Über die ADESW ist es möglich, gemeinsam der Politik auf Augenhöhe zu begegnen und an einem sinnvollen und zukunftsfähigen Gesetz aktiv mitzuwirken. Über die Plattform der ADESW besteht eine gute Vernetzung im politischen Berlin. Es bestehen enge Kontakte sowohl zu den zuständigen Ministerien, dem Kanzleramt sowie dem zuständigen Ausschuss des Deutschen Bundestages.
Schon wenige Tage nach Beginn der Kampagne EXPERTEN-ARBEIT-RETTEN sah sich das BMAS gezwungen seinen 1. veröffenlichten Entwurf des §611a BGB zu modifizieren. Das Ergebis war ein sowohl mißglückter als auch überflüssiger Versuch den Arbeitnehmerbegriff “neu” zu definieren.
Alle Verhandlungen, die seit Ende Februar stattgefunden haben beziehen sich vorrangig auf den Themenkomplex “Leiharbeit”. Details finden Sie hier.
Nun stellt sich die Frage, welche Konsequenzen aus der Initiative des BMAS für die Arbeit der selbständigen Experten entstanden sind.
Theoretisch zunächst keine. Stand heute sind wir „nur“ zurück am Ausgangspunkt. Also in der selben Situation, in der wir uns bereits seit den 1990-iger Jahren befinden. Praktisch haben sich jedoch eine Reihe negative Entwicklungen ergeben. Die Verunsicherung des Marktes ging tief und wirkt immer noch nach. Es wurden Begehrlichkeiten geweckt.

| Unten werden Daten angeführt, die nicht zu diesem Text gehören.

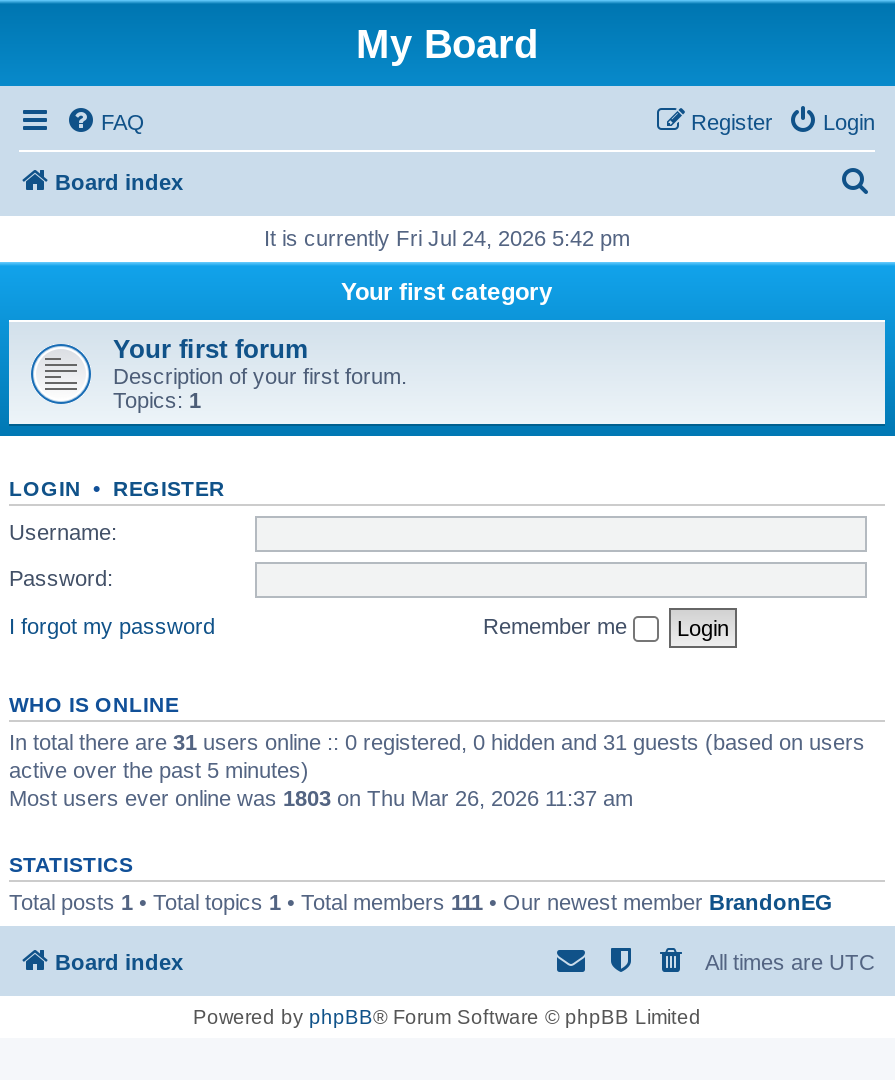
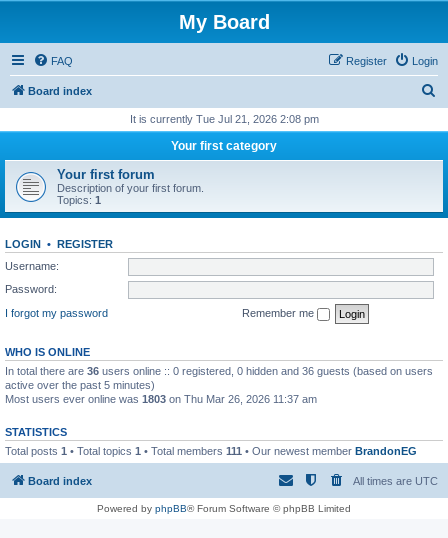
- It is currently Fri Jul 24, 2026 5:42 pm
+ It is currently Tue Jul 21, 2026 2:08 pm

- In total there are 31 users online :: 0 registered, 0 hidden and 31 guests (based on users
+ In total there are 36 users online :: 0 registered, 0 hidden and 36 guests (based on users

Als einer von vielen Effekten sei die sprunghaft angestiegene Zahl der Statusprüfverfahren der DRV und negativen Bescheide zu nennen.

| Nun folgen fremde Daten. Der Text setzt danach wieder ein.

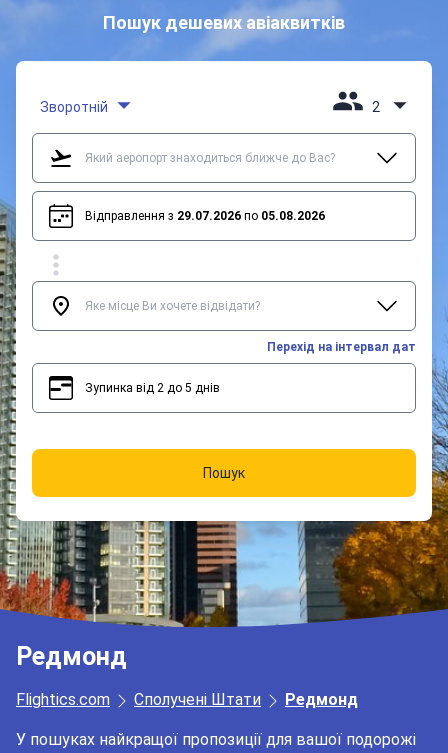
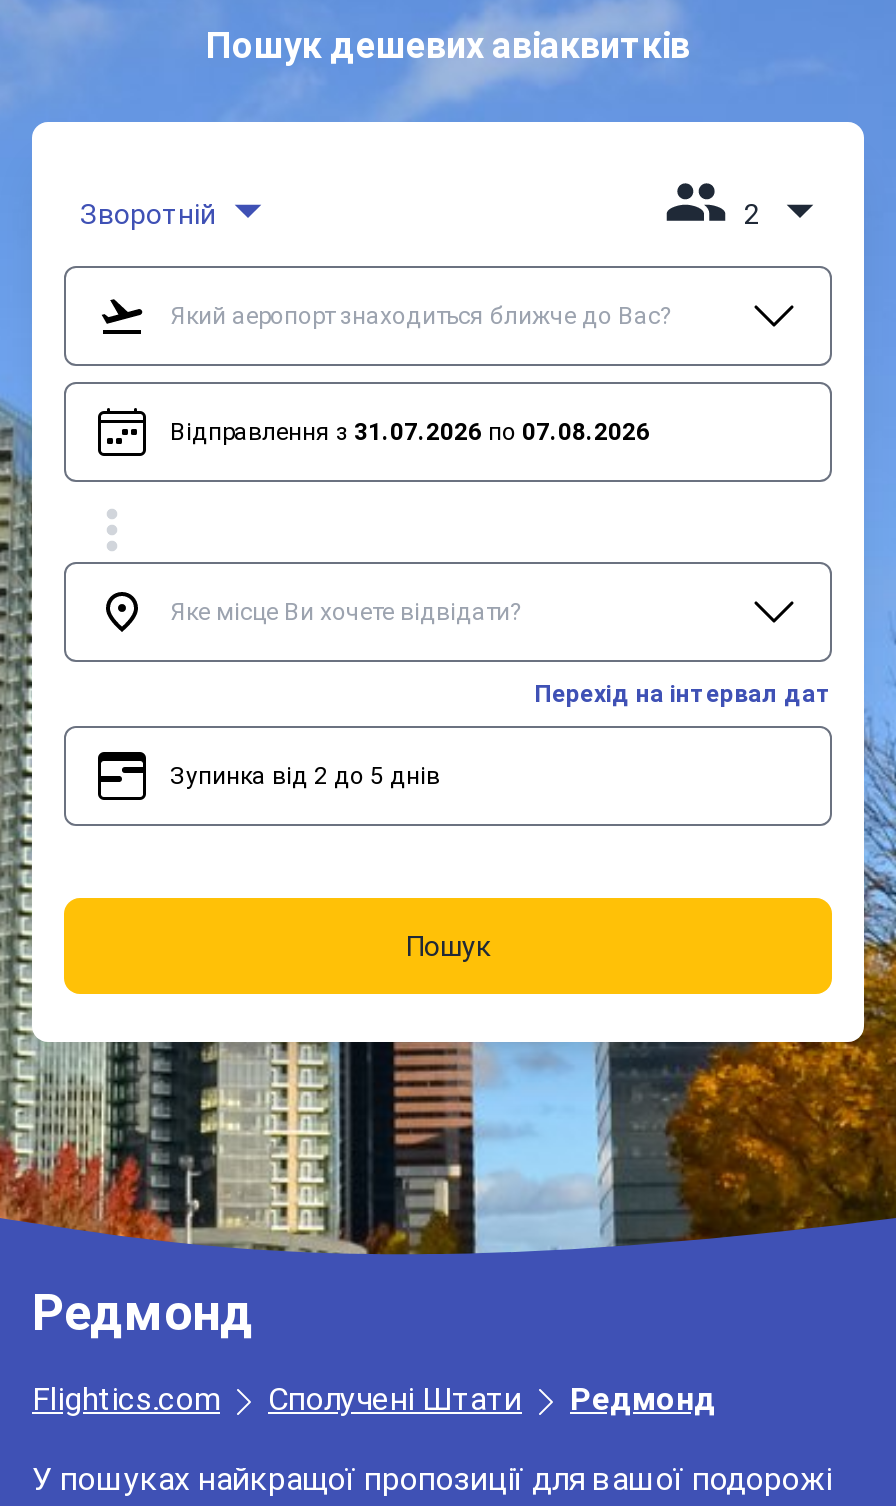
- Відправлення з 29.07.2026 по 05.08.2026
+ Відправлення з 31.07.2026 по 07.08.2026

Zudem haben die Gewerkschaften wieder ein offenes Ohr in der Politik gefunden und nutzen die Gelegenheit zur Auffrischung ihrer Daseinsberechtigung. Und gerade die Gewerkschaften drängen ständig auf Nachbesserungen der Gesetze, nicht etwa auf Anwendung der bestehenden. Eine zukunftsfähige moderne und arbeitsteilige Volkswirtschaft steht dabei nicht im Vordergrund. Das Schicksal von mehr als 100.000 selbständigen Experten in der IT und die daraus resultieren Folgen werden besten Falls als Kollateralschaden betrachtet.
Wir benötigen daher eindeutig Rechts- und Planungssicherheit für die Gruppe der hochqualifizierten Selbständigen und deren Auftraggeber.